- [THE DATA]
════════════════

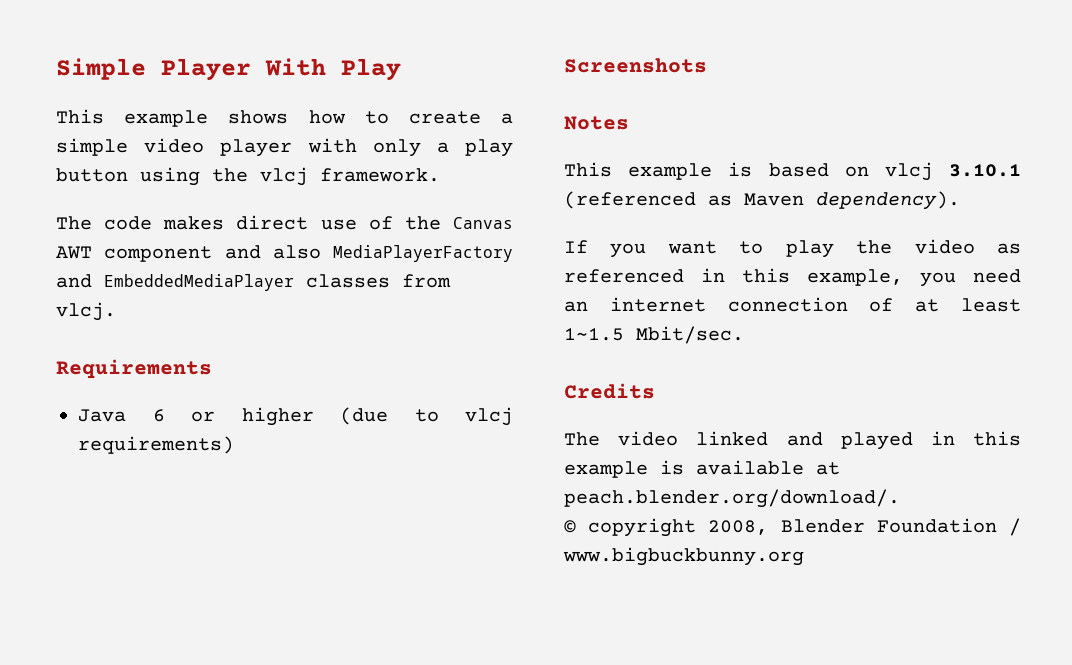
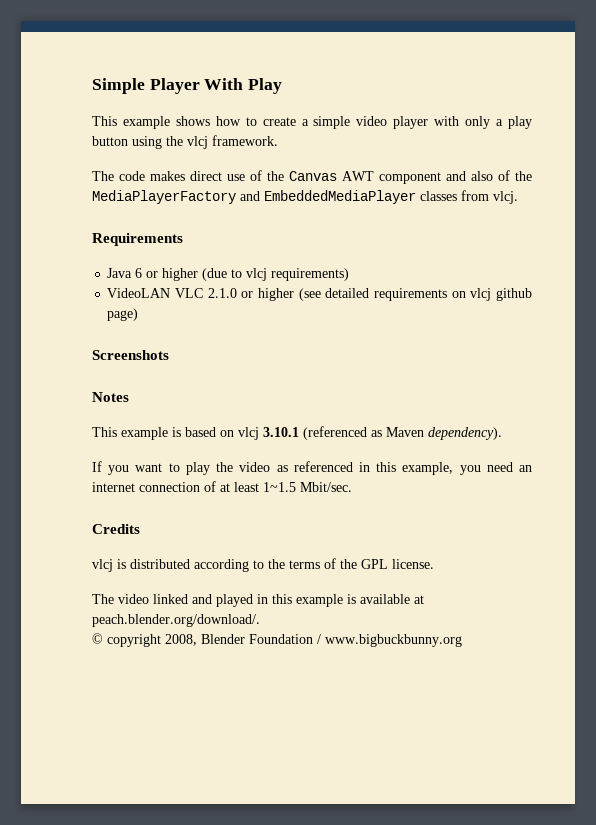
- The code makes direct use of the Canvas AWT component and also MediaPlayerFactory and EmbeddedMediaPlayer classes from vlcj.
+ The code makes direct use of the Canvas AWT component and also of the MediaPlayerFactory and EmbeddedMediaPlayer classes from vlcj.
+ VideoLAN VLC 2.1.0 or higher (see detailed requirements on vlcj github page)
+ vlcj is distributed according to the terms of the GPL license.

════════════════

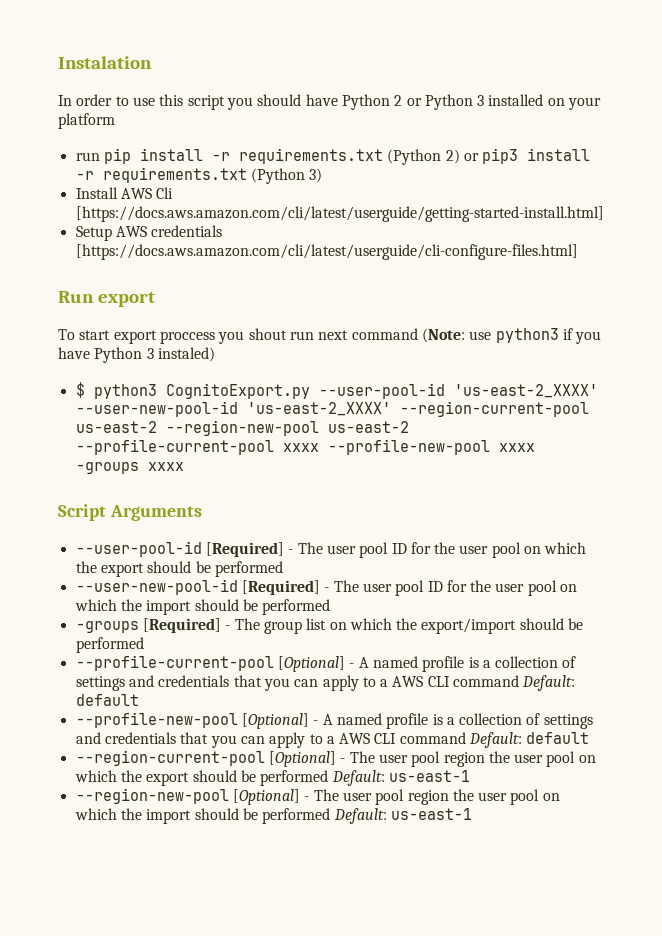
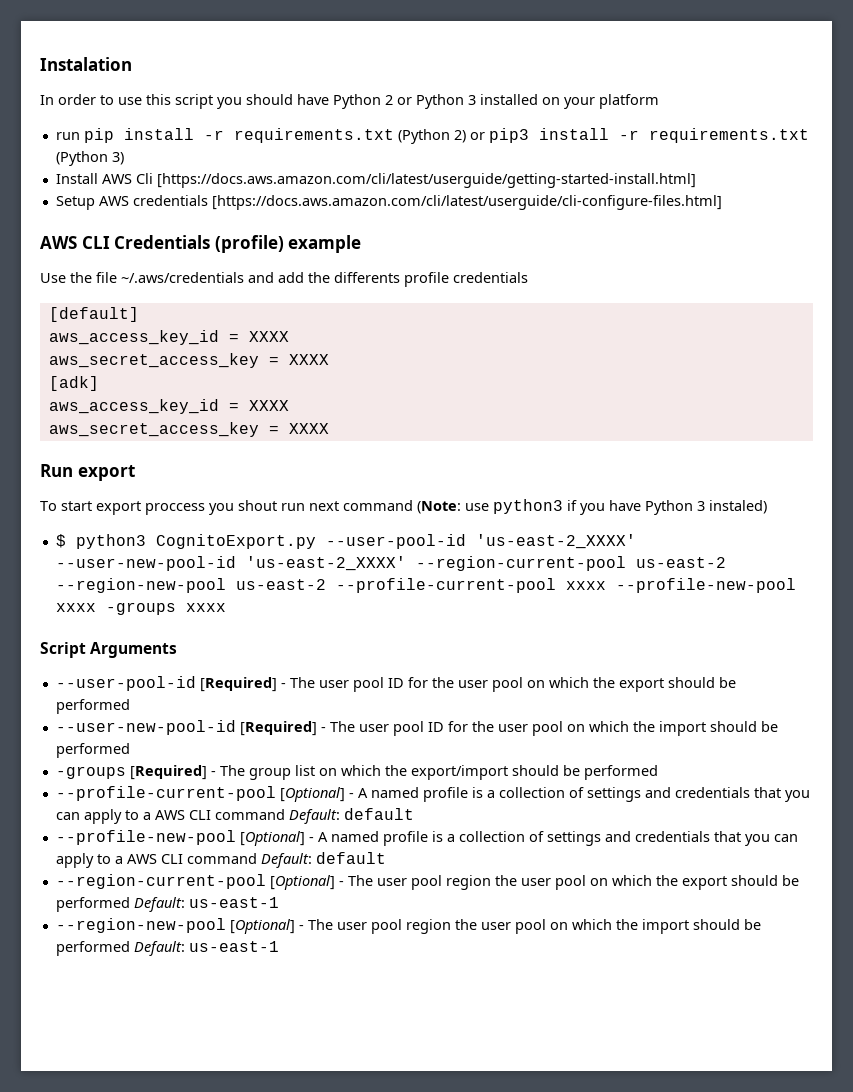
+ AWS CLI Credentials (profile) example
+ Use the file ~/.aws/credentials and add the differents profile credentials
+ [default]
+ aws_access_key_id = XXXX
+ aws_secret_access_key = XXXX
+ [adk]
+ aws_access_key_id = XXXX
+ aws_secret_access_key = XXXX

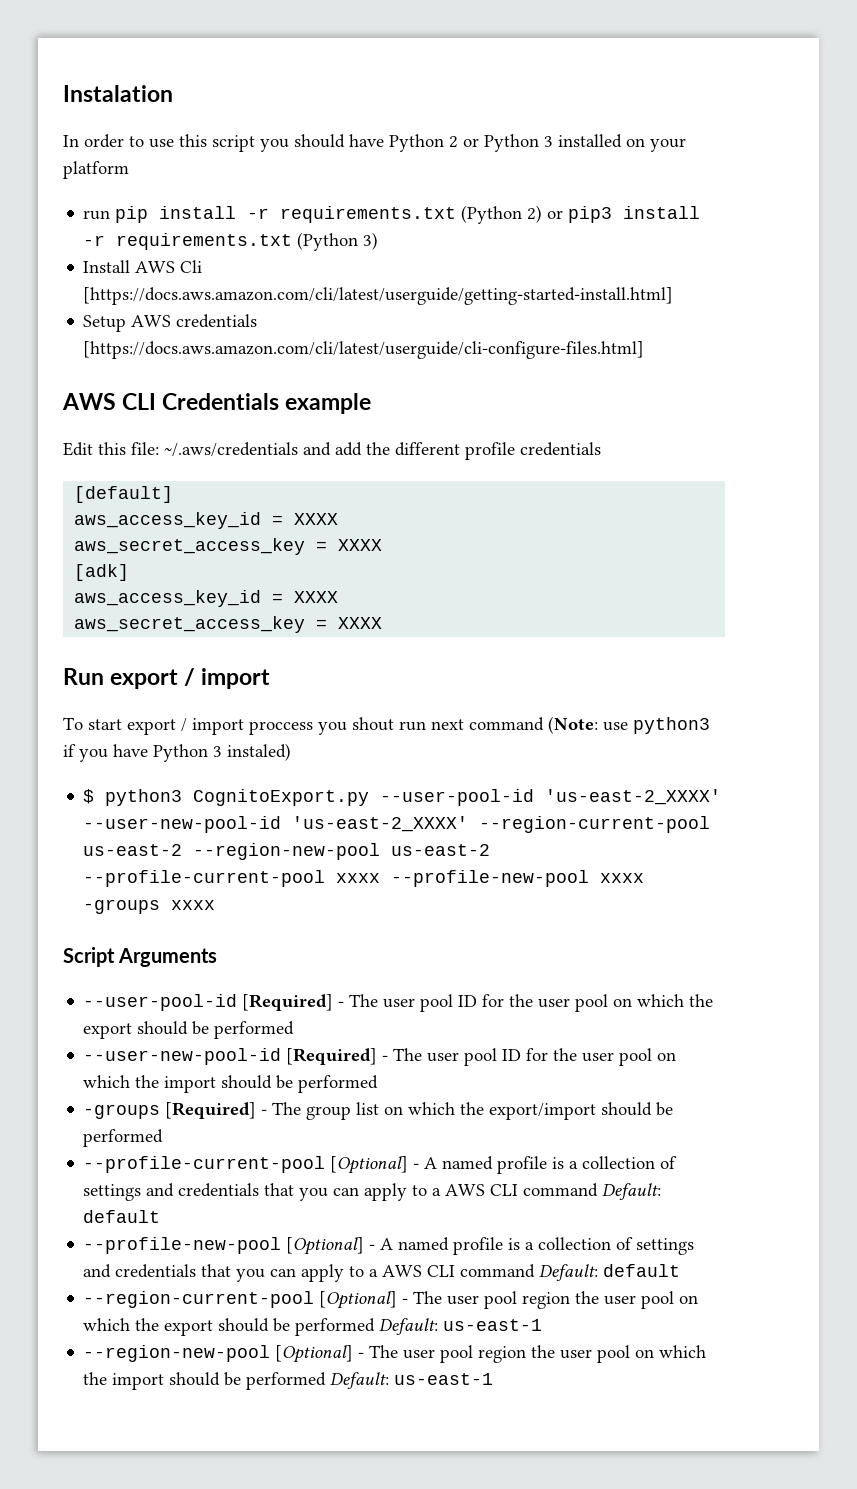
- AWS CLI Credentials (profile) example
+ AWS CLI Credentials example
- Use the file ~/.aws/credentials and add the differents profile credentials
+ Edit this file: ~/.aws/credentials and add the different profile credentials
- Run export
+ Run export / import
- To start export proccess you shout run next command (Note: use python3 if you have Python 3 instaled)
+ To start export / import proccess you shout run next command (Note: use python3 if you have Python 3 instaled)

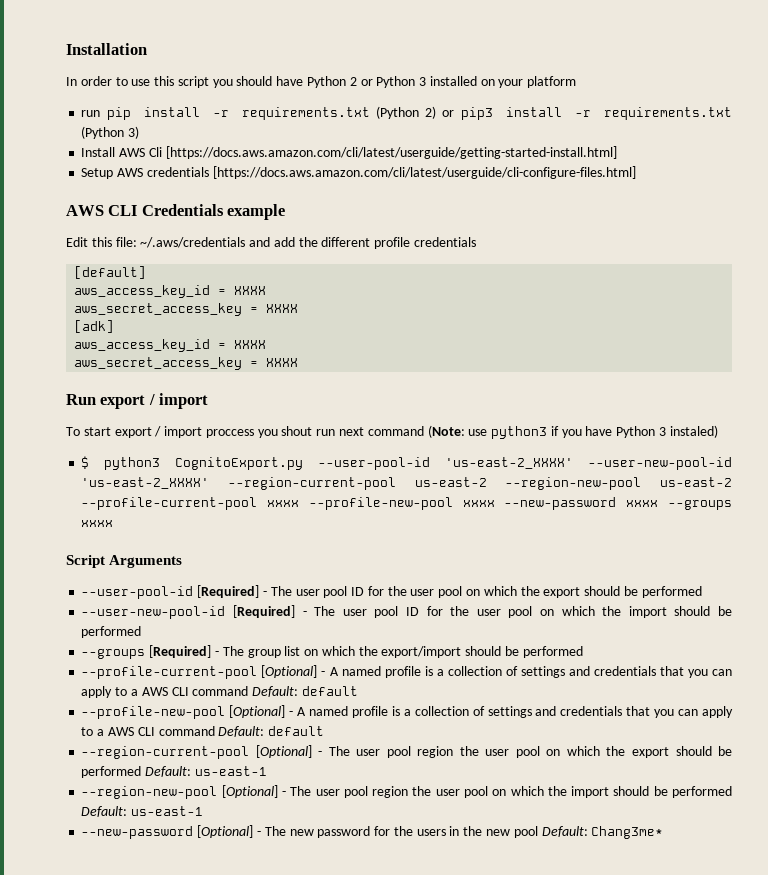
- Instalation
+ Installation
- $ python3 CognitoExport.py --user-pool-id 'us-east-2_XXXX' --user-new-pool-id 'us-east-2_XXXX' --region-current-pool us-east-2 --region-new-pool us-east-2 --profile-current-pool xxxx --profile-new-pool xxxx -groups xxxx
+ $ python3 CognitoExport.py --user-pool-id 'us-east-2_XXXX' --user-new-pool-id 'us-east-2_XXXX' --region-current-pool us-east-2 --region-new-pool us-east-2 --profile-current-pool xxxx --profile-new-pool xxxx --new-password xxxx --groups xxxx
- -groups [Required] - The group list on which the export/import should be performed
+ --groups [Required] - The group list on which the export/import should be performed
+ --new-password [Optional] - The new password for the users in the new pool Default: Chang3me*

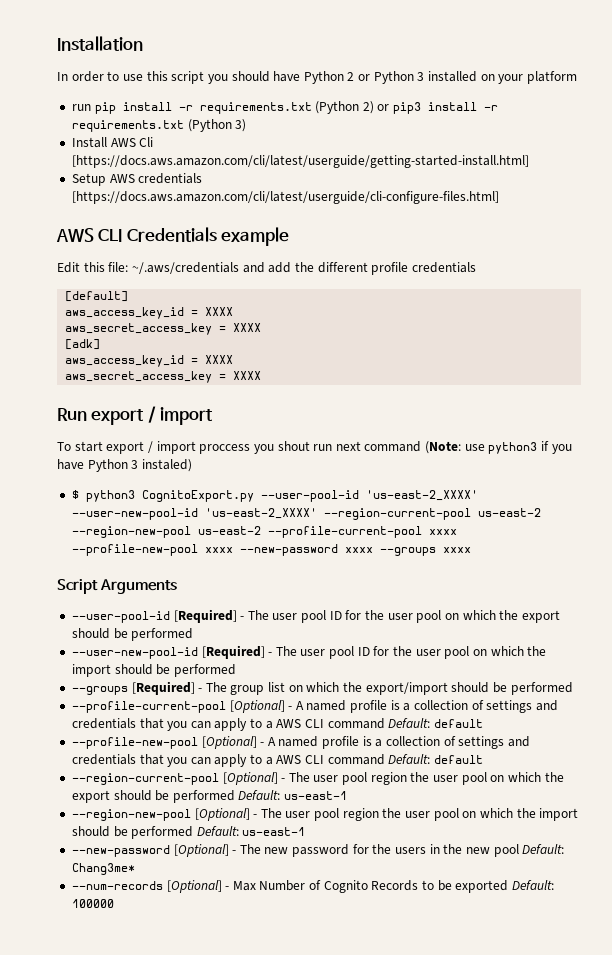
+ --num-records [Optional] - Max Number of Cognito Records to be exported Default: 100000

════════════════

- [WHAT YOU ARE ASKED TO DO] How many lines in the records include "shout"? Answer with the number alone.

- [FINISHED TASK] 2